A user-level plugin leaked through the sandbox. Even after isolation, one naive run loaded a generic data-engineering skill from my user-level plugin cache. Project isolation does not block user-scope plugins; they inject into every agent on the machine. Two saving graces: the leaked skill contained zero Snowflake billing knowledge, and that run got the causal model wrong anyway — which if anything strengthened the result. But “my control group was accidentally stronger than designed and still failed” is a sentence you only get to write if you noticed. Fix: disable global plugins for control runs, and know they exist at all before assuming project isolation is complete.

Earlier traces sat readable in the working directory. When a cheap skilled run matched the expensive one suspiciously well, I checked whether it had simply read the previous run’s output. Trace forensics said no — every tool call accounted for, none touching any trace file. It had earned its answer. But nothing had prevented cheating except the agent not happening to look. “My experiment was valid by luck” is not methodology. Fix: traces write outside the agents’ working directory. The durable version of this fix is a PreToolUse hook that denies any tool call whose path touches the trace directory — prompts request behavior; hooks prevent it.

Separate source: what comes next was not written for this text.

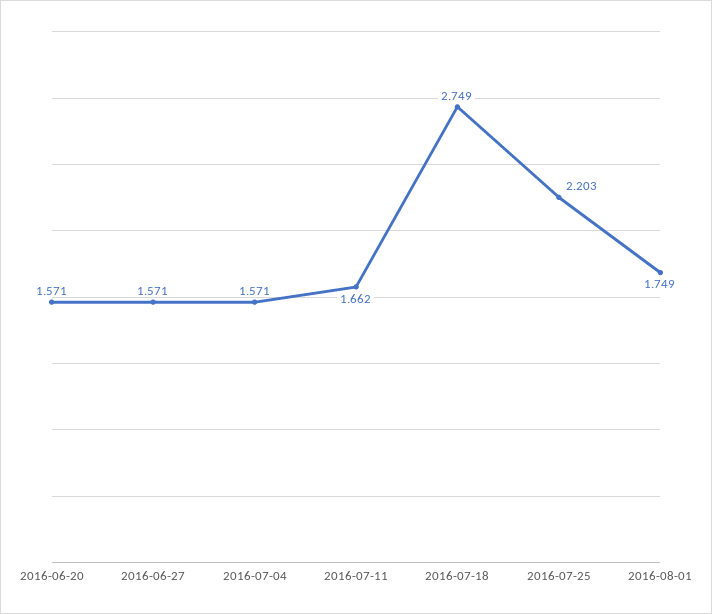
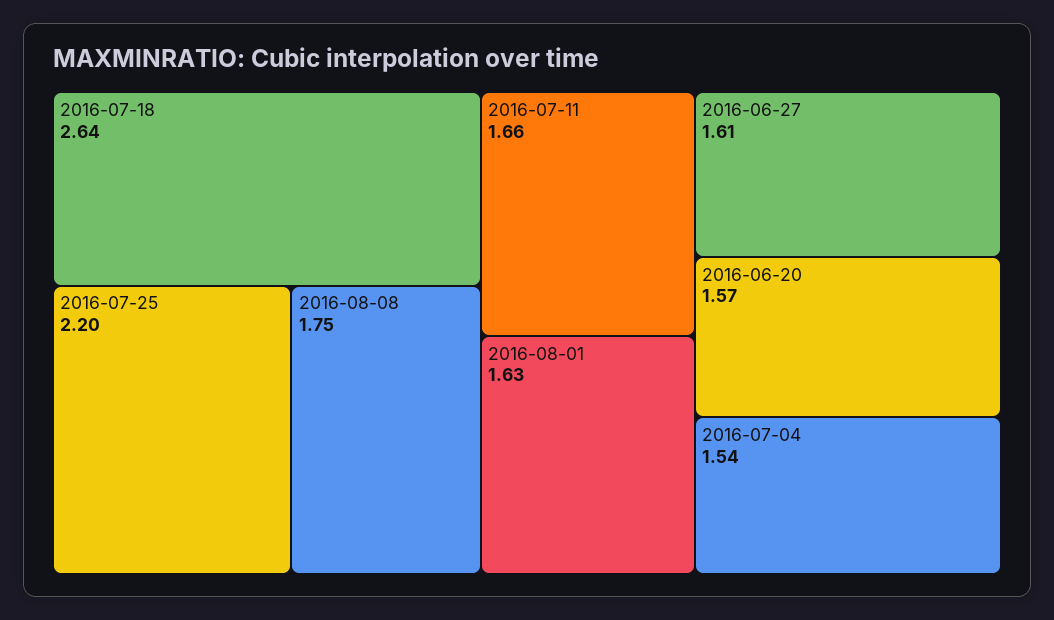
2016-06-27: 1.571 -> 1.61
2016-07-04: 1.571 -> 1.54
2016-07-18: 2.749 -> 2.64
2016-08-01: 1.749 -> 1.63
2016-08-08: none -> 1.75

Three contaminations · what happened · fix
Contamination What happened Fix
Skills readable from cwd Naive agent ran in project dir; could cat skill files from disk Isolated temp dir, database only
User-level plugin leaked Project isolation did not block user-scope plugin cache injection Disable global plugins for control runs
Traces readable in cwd Previous runs’ full answers sat in the working directory Write traces outside cwd; PreToolUse hook for durable prevention
04The trace as referee

Every dispute settled the same way.

What turned each of these failures from a lurking doubt into a settled fact was the same artifact: the trace. One JSON line per event — the exact prompt, every SQL statement, every result, every error, the final cost. Written to disk immediately so an interrupted run loses nothing except the turns it did not reach.

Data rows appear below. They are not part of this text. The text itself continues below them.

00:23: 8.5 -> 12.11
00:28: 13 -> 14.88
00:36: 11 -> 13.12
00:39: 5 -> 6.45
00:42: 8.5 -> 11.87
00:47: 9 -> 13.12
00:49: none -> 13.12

The traces’ finest hour was a dispute with me on the losing side. I edited the agent’s default prompt to the new audit prompt, ran it, and got back a shallow report. I was certain the new prompt had run. The trace’s run_start event — which records the prompt verbatim — showed the old one-liner. A scan of all events found zero fragments of the new text anywhere in the file. The edit had landed in the wrong copy of the file. Thirty seconds of grep settled what could have been an hour of arguing with a confusing result, or worse, a wrong conclusion drawn from a run that was never asked to do the thing I thought I had asked.

The trace is ground truth for what the agent was actually asked, what it actually did, and what it actually cost. In an experiment, all three will be disputed — including by you. Agent results without traces are anecdotes.

The same artifact settled the contamination forensics. The question “did the cheap skilled run read the previous trace?” was not answerable from the report alone — the report looked correct. The trace showed every tool call accounted for, none touching the trace directory. That answer took under a minute to get. Without the trace, the ambiguity would have been permanent.

This is the argument for tracing everything, and it is not primarily about debugging. Debugging is a side benefit. The real argument is epistemic: an agentic investigation is not a deterministic computation. You cannot reconstruct what happened from the output alone. The trace is the only record of what was asked and what was found, and in a controlled experiment it is the only way to tell “the agent earned this answer” from “the agent read it from a previous run.”

05Two discipline points

The rules the lab does not relax.

The failures in this part are methodological. Budget death is a configuration gap. Contamination is a setup gap. Variance is a misunderstanding of what unconstrained exploration produces. Each has a fix that is a one-liner in configuration or a one-sentence addition to the prompt. None of them requires a different model or a different framework.

What they do require is the discipline that runs through this entire series. Stated plainly:

Two rules this lab does not relax
The model never produces a number. Every call count, every duration, every cost in this note comes from the trace JSONL — not from the agent’s prose summary of its own run. The model reads numbers and writes prose around them; it does not measure itself.
A human ratifies everything. No finding in this series ships because an agent asserted it. Each one is checked against the artifact that produced it before it appears here. The traces are the artifacts. The judgment of what is true stays with a person.

Part 5 is the payoff: the engineered audit prompt whose rules each map to a failure catalogued in this series — and what happened when it ran.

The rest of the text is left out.